Ma si può rilanciare una
“sfida liberista” nel momento nel quale questa politica indietreggia in tutta
l’Europa continentale?
”Sta di fatto che se oggi in
Italia si alzasse un imprenditore degno di questa parola, dichiarasse guerra
alle bordature corporative ed avesse il coraggio di annunziare: io voglio la
lotta sociale, i sindacati e la sinistra sarebbero già sconfitti. Oggi la lotta
sociale possono farla innanzitutto i liberisti. C’è una cosa da chiarire una
volta per tutte: quelli che sono neo-keynesiani e anti-liberisti, ritengono che
il liberista sia per la legge della giungla ed a questa impenetrabile giungla
loro contrappongono l’economia a due settori. Questa, storicamente, è stata e
resta una soluzione improbabile, perdente. Non può funzionare se nel settore
pubblico non ci sono motivi di sana imprenditorialità, e non possono esserci
perché i suoi valori sono altro rispetto a quelli del rischio, del profitto,
del fallimento (in Italia è stato abolito perfino il diritto al fallimento). In
realtà, la vera contrapposizione al cosiddetto “liberismo selvaggio” è quella
che può offrire lo Stato regolatore che non ha nemmeno l’illusione lontana di
poter essere titolare di un settore dell’economia. Al mercato, con tutti i suoi
rischi, viene dato il resto. L’unica reale esigenza vitale (nel vero senso
della parola, perché al di fuori di essa non c’è vita), che viene prima anche
dell’ansia di giustizia, è quella del mercato contro gli oligopoli“.
Evochi la rivoluzione
possibile e scenari ultimativi. Ti riferisci al ruolo di minoranze attive che
dovrebbero creare un soggetto politico nuovo e mostrare al Paese la via del
cambiamento che esso non sa scorgere. Tutto ciò non è forse in contrasto con la
qualifica di “riformatore” alla quale hai sempre tenuto?

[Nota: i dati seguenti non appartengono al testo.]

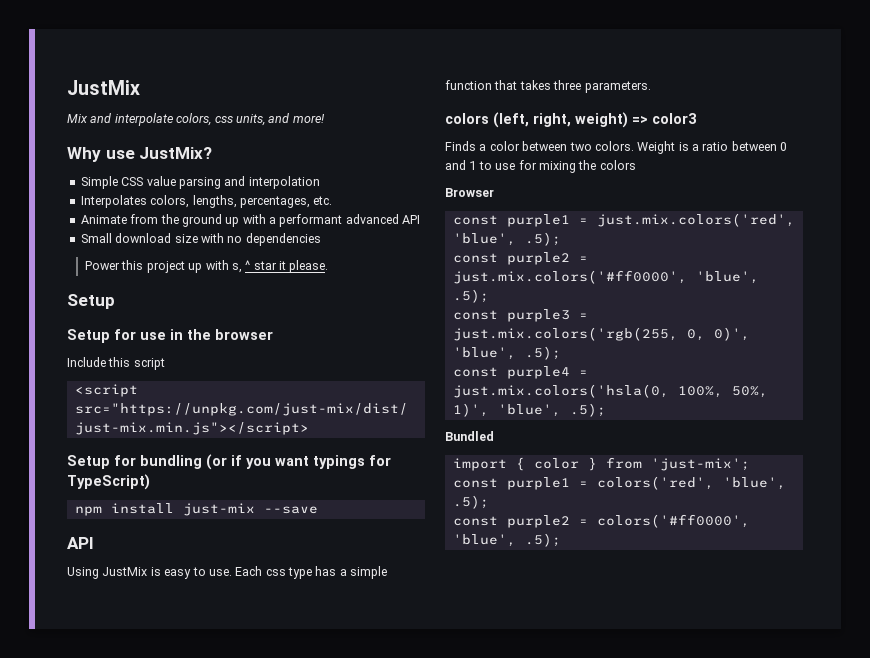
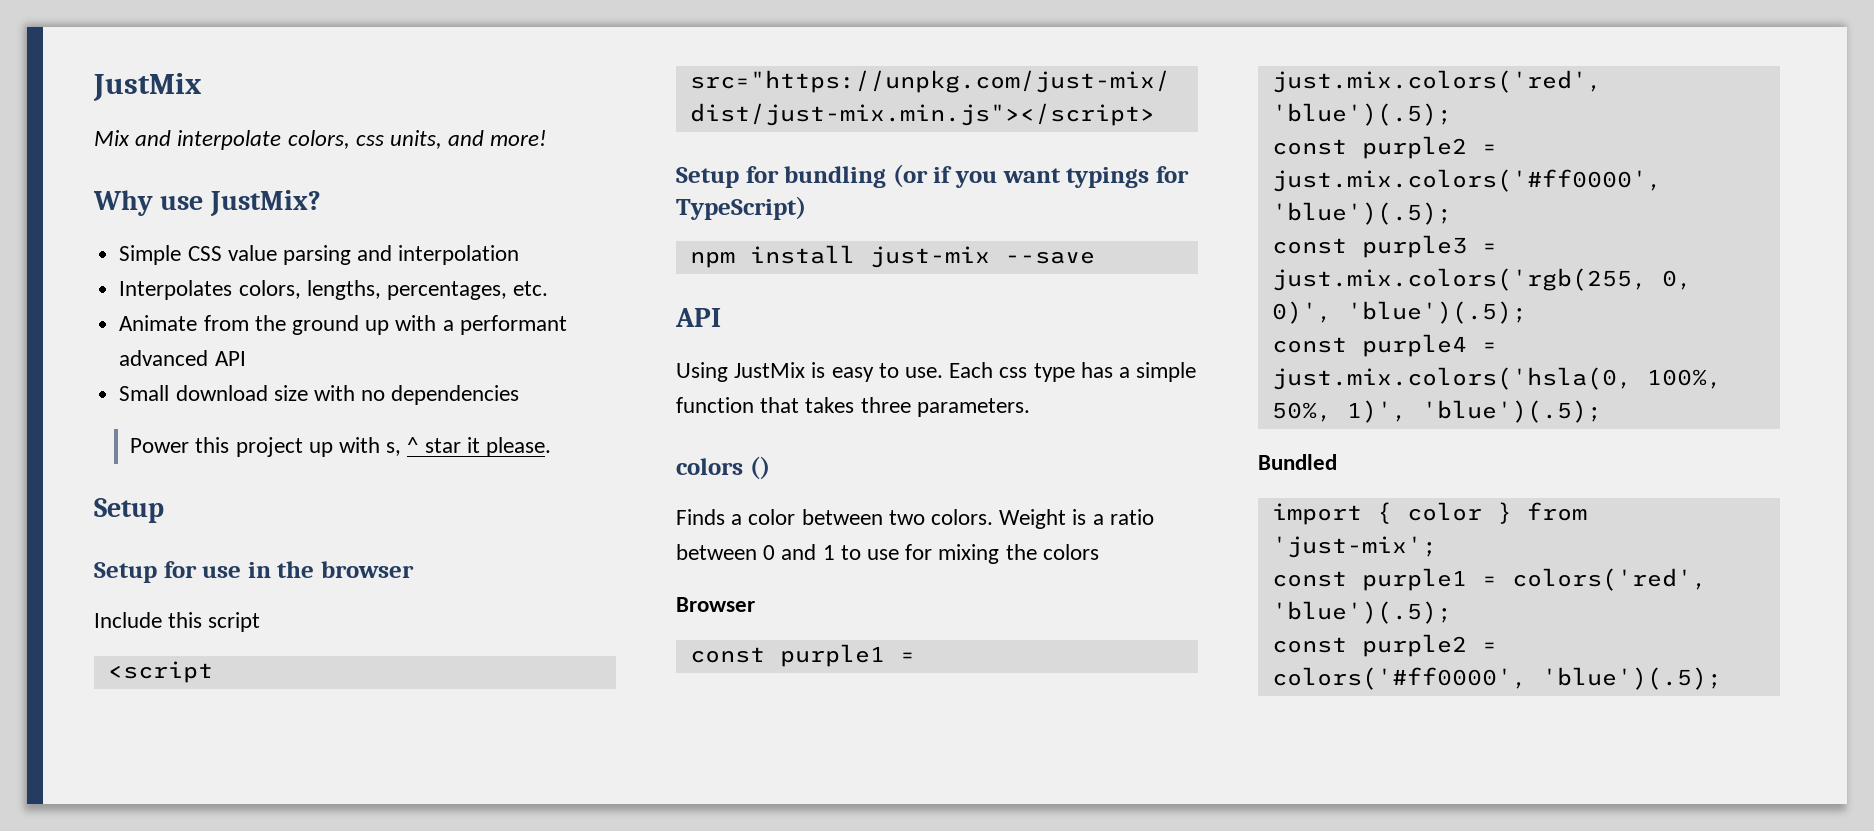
- colors (left, right, weight) => color3
+ colors ()
- const purple1 = just.mix.colors('red', 'blue', .5);
+ const purple1 = just.mix.colors('red', 'blue')(.5);
- const purple2 = just.mix.colors('#ff0000', 'blue', .5);
+ const purple2 = just.mix.colors('#ff0000', 'blue')(.5);
- const purple3 = just.mix.colors('rgb(255, 0, 0)', 'blue', .5);
+ const purple3 = just.mix.colors('rgb(255, 0, 0)', 'blue')(.5);
- const purple4 = just.mix.colors('hsla(0, 100%, 50%, 1)', 'blue', .5);
+ const purple4 = just.mix.colors('hsla(0, 100%, 50%, 1)', 'blue')(.5);
- const purple1 = colors('red', 'blue', .5);
+ const purple1 = colors('red', 'blue')(.5);
- const purple2 = colors('#ff0000', 'blue', .5);
+ const purple2 = colors('#ff0000', 'blue')(.5);

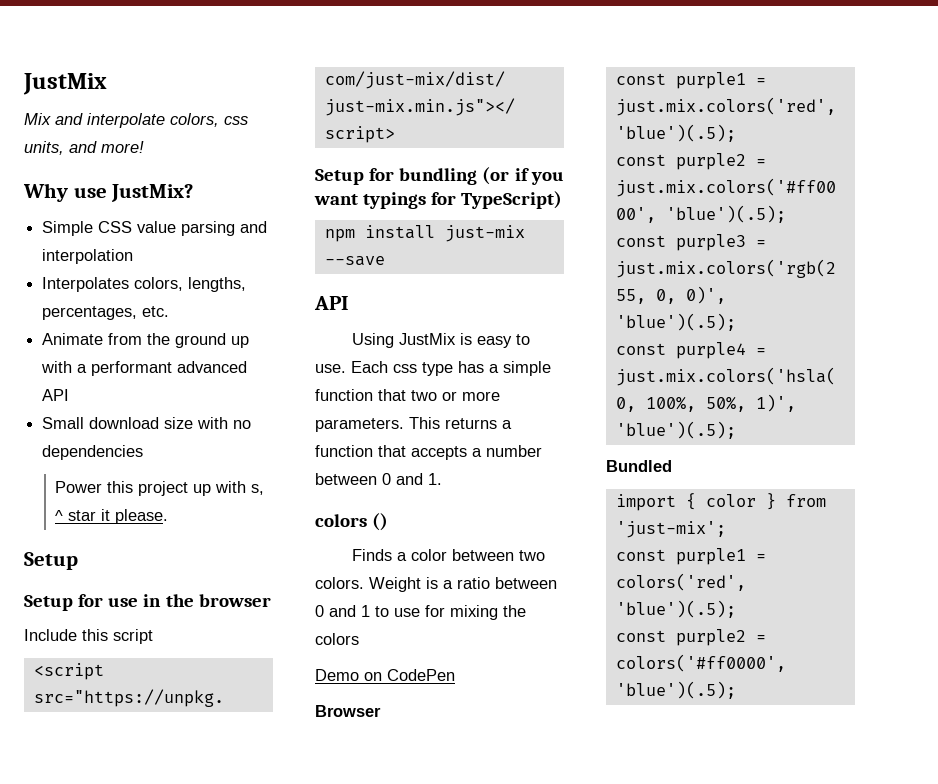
- Each css type has a simple function that takes three parameters.
+ Each css type has a simple function that two or more parameters. This returns a function that accepts a number between 0 and 1.
+ Demo on CodePen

”Ho trovato in Bergson, che
ho ripreso tra le mani l’altro giorno, una intuizione importante: la “riforma”
si può fare se si accetta l’idea della “forma” nel diritto e nella politica.
Che m’importa quale sarà la riforma di D’Alema se so che non crede nella forma?
Se non si rispetta la Costituzione che si ha, perché si dovrebbe rispettare la
Costituzione che verrà? Noi dobbiamo fare la rivoluzione americana o quella del
1789 e non quella del 1793 o dell’ottobre 1917. Dobbiamo guadagnare innanzi
tutto la certezza del diritto. Questa è una battaglia di civiltà profonda. È la
rivoluzione illuminista e liberale che pone il diritto come fondamento della
possibilità del vivere: un diritto che impone al potere di servirlo esattamente
come al semplice cittadino. La negazione di ciò rappresenta la vera ideologia e
cultura del “regime terzo”, che è stata distillata in un modo spaventoso. Il
fatto che stia scomparendo dalle cose visibili la filosofia del diritto è il
segno più evidente della sua potenziale pericolosità per questo regime. Sul
piano storico, poi, don Benedetto continua a offrirci una riflessione che è
giusta: questo è un Paese che ha avuto solo controriforme e mai una riforma.
Anche se poi sul Risorgimento faceva le sue specificazioni”.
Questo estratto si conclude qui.